» Directions for this task
Look through the records and copy every line in which "をご参照下さい" appears.

=== The input ===

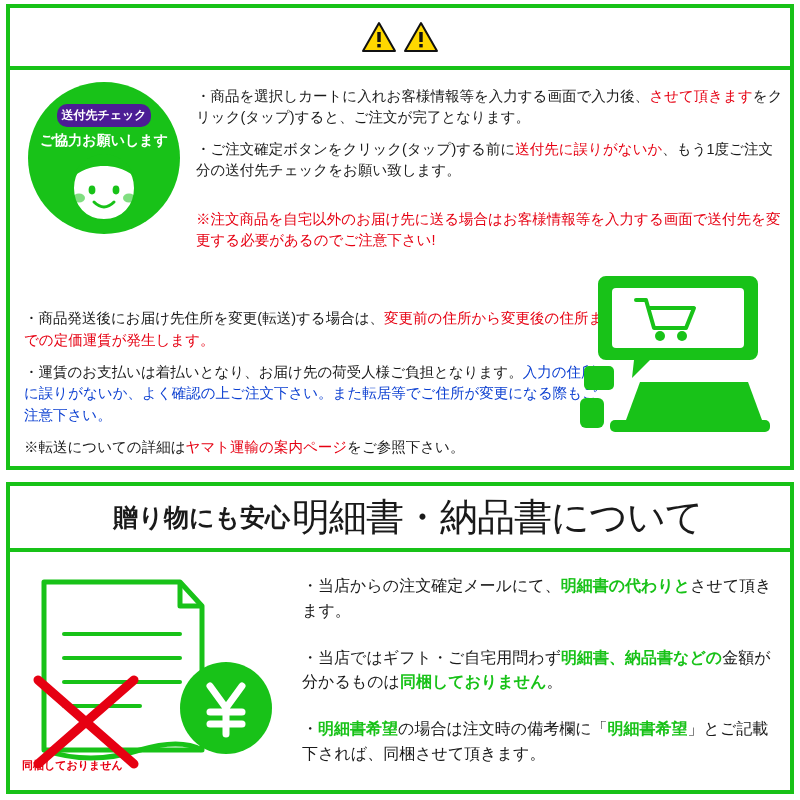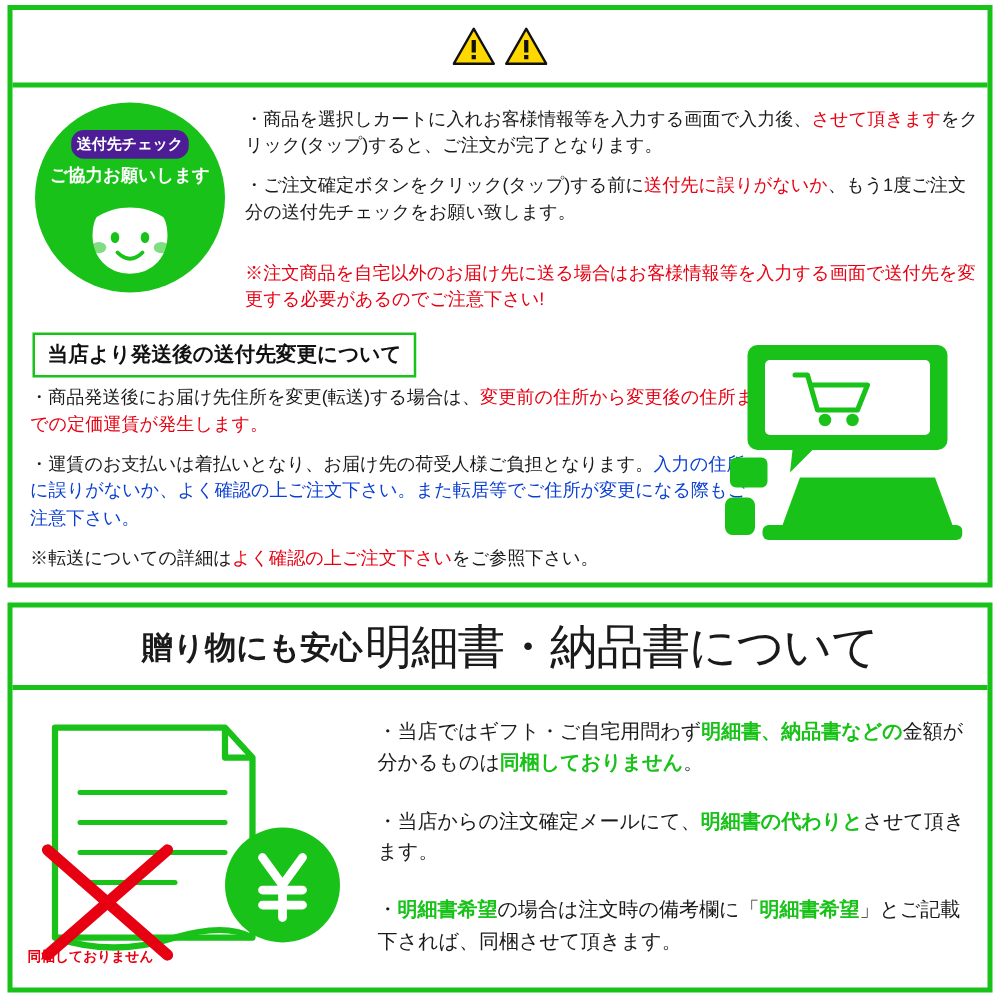--- a/index.html
+++ b/index.html
@@ -229,26 +229,25 @@
         </svg>
       </div>
     </div>
 
     <div class="notes">
       <div class="note">・商品を選択しカートに入れお客様情報等を入力する画面で入力後、<span style="color:#e60012;">させて頂きます</span>をクリック(タップ)すると、ご注文が完了となります。</div>
       <div class="note">・ご注文確定ボタンをクリック(タップ)する前に<span style="color:#e60012;">送付先に誤りがないか</span>、もう1度ご注文分の送付先チェックをお願い致します。</div>
       <div class="note kome">※注文商品を自宅以外のお届け先に送る場合はお客様情報等を入力する画面で送付先を変更する必要があるのでご注意下さい!</div>
     </div>
 
-    <div class="section-label">当店より発送後の送付先変更について</div>
 
     <div class="lower-notes">
       <div class="note">・商品発送後にお届け先住所を変更(転送)する場合は、<span style="color:#e60012;">変更前の住所から変更後</span><span style="color:#e60012;">の住所までの定価運賃が発生します。</span></div>
       <div class="note">・運賃のお支払いは着払いとなり、お届け先の荷受人様ご負担となります。<span style="color:#0b3fd1;">入力の住所に誤りがないか、よく確認の上ご注文下さい。また転居等でご住所</span><span style="color:#0b3fd1;">が変更になる際もご注意下さい。</span></div>
-      <div class="note">※転送についての詳細は<span style="color:#e60012;">よく確認の上ご注文下さい</span>をご参照下さい。</div>
+      <div class="note">※転送についての詳細は<span style="color:#e60012;">ヤマト運輸の案内ページ</span>をご参照下さい。</div>
     </div>
 
     <div class="laptop">
       <svg width="190" height="175" viewBox="0 0 190 175">
 
         <path d="M26 6 H170 A8 8 0 0 1 178 14 V82 A8 8 0 0 1 170 90 H70 L52 108 L54 90 H26 A8 8 0 0 1 18 82 V14 A8 8 0 0 1 26 6 Z" fill="#18c218"></path>
         <rect x="32" y="18" width="132" height="60" rx="4" fill="#ffffff"></rect>
 
         <g stroke="#18c218" stroke-width="4" fill="none" stroke-linecap="round" stroke-linejoin="round">
           <path d="M56 30 H66 L74 58 H106 L114 38 H70"></path>
@@ -296,19 +295,19 @@
 
         <g stroke="#e60012" stroke-width="9" stroke-linecap="round">
           <line x1="8" y1="120" x2="104" y2="204"></line>
           <line x1="104" y1="120" x2="8" y2="204"></line>
         </g>
       </svg>
     </div>
     <div class="doc-caption">同梱しておりません</div>
 
     <div class="statement-notes">
+      <div class="note">・当店からの注文確定メールにて、<span style="color:#18c218;font-weight:bold;">明細書の代わりと</span>させて頂きます。</div>
       <div class="note">・当店ではギフト・ご自宅用問わず<span style="color:#18c218;font-weight:bold;">明細書、納品書などの</span>金額が分かるものは<span style="color:#18c218;font-weight:bold;">同梱しておりません</span>。</div>
-      <div class="note">・当店からの注文確定メールにて、<span style="color:#18c218;font-weight:bold;">明細書の代わりと</span>させて頂きます。</div>
       <div class="note">・<span style="color:#18c218;font-weight:bold;">明細書希望</span>の場合は注文時の備考欄に「<span style="color:#18c218;font-weight:bold;">明細書希望</span>」とご記載下されば、同梱させて頂きます。</div>
     </div>
   </div>
 
 </div>
 
 </body></html>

===

» Written solution
-      <div class="note">※転送についての詳細は<span style="color:#e60012;">よく確認の上ご注文下さい</span>をご参照下さい。</div>
+      <div class="note">※転送についての詳細は<span style="color:#e60012;">ヤマト運輸の案内ページ</span>をご参照下さい。</div>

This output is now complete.